Preheat the oven to 180℃.  Line a large deep baking tray (around 30cm x 20cm). Cream together the butter and sugar until light and fluffy.  Melt 200g of the chocolate in the microwave in 30 second bursts.  Beat an egg at a time into the butter and sugar, finishing with the yolk.  Fold in the melted chocolate.  Chop the remaining chocolate into gravel sized pieces.  Sift the dry ingredients into the wet and taste to adjust the spice levels.  Fold in the chocolate chips and turn the lot into a tin.  Bake for 25 minutes, remembering that these should still be a bit damp in the middle, though not actually raw.  Leave to cool in the tin, they'll fall apart if you take them out too early...

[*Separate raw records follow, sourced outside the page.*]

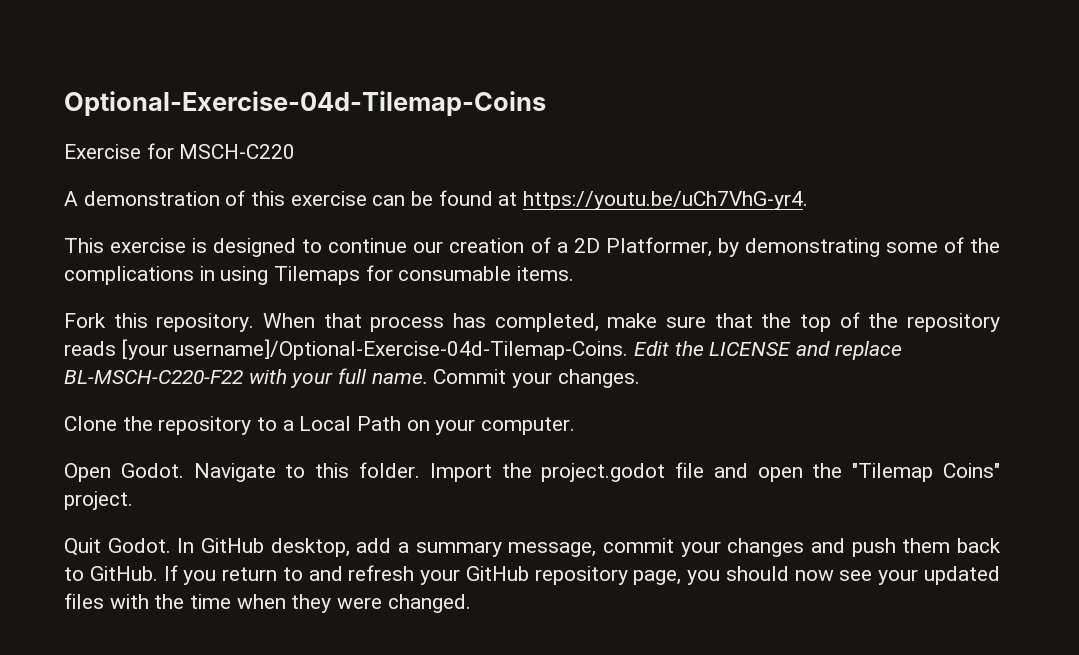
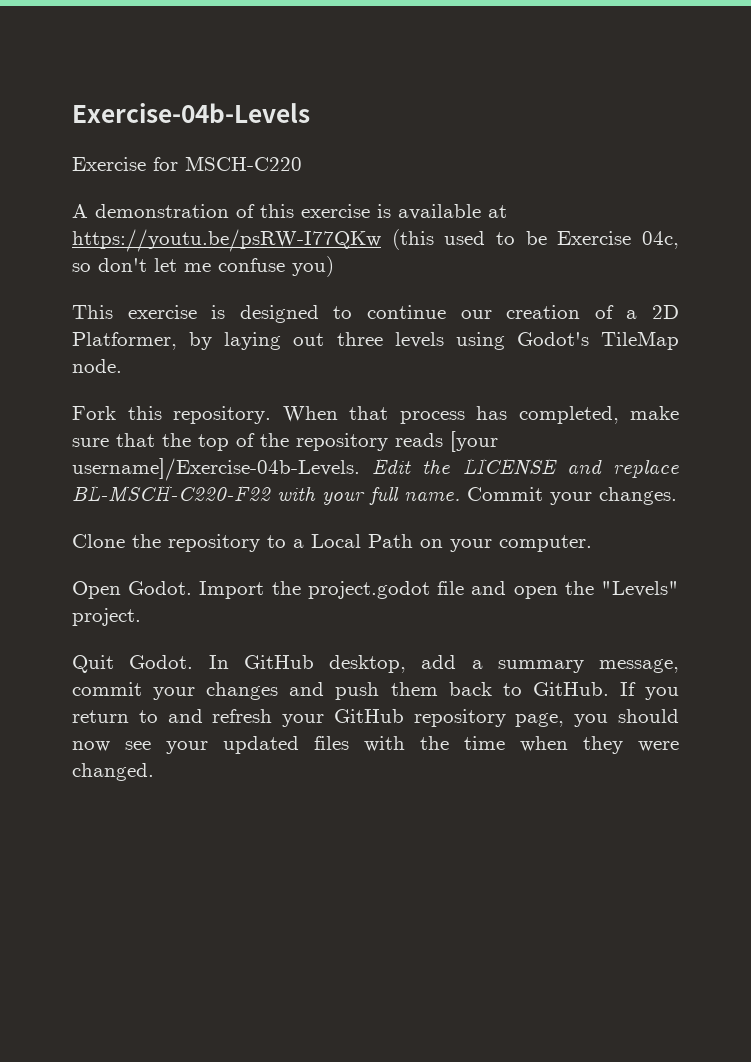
[64,91,546,116] Optional-Exercise-04d-Tilemap-Coins -> [72,103,310,123] Exercise-04b-Levels
[372,190,809,210] can be found at https://youtu.be/uCh7VhG-yr4. -> [377,204,507,220] [72,229,680,252] [72,256,334,277] is available at https://youtu.be/psRW-I77QKw (this used to be Exercise 04c, so don't let me confuse you)
[744,237,1000,257] [64,265,575,285] demonstrating some of the complications in using Tilemaps for consumable items. -> [224,331,679,350] [72,359,122,373] laying out three levels using Godot's TileMap node.
[173,339,629,360] username]/Optional-Exercise-04d-Tilemap-Coins. -> [72,458,360,481] username]/Exercise-04b-Levels.
[193,462,420,482] Navigate to this folder. -> (193, 588) none
[852,463,1001,482] "Tilemap Coins" -> [601,581,679,597] "Levels"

This actually hardly counts.  I just hate to throw away that last leftover egg white when I make the brownies.  The other day, I went downstairs for a glass of water and opened the fridge to think about what to make for dinner.  There was that last white sitting there alone and patient in its bowl.  I took pity.  I weighed out 40g of caster sugar (it was only a medium egg, or I'd have used 50g), turned the oven on to 120℃ and dug out a whisk.  I beat the white into stiff peaks and then beat in the sugar until glossy.  I dolloped teaspoons of the mixture onto baking paper in a tin and baked them until faintly golden and dry - probably 15 minutes?  When they were in the oven, I realised I was thirsty.  10 minutes previously, I had come down for a drink.  Now, I had meringues...


  1. Oh, fantastic! :) ~ December was a busy Edinburgh month with two birthdays & mass present crafting for family/friends so the craft girls & I decided to forgo Christmas celebrations together & reschedule 'Christmas Craft Night' for February. I was appointed Chief Starter Maker t'other night & reckon your soup recipe here would be the perfect festive/wintery dish to open with. Think it'd be incredibly wrong to float (/sink) stuffing balls on top? Thanks!

  2. Yay! Glad you like! You'll have to let me know how it turns out... Just to say though, I was looking for chestnuts yesterday and found everywhere out of them post Christmas - you might have to search, or adapt the recipe for potatoes!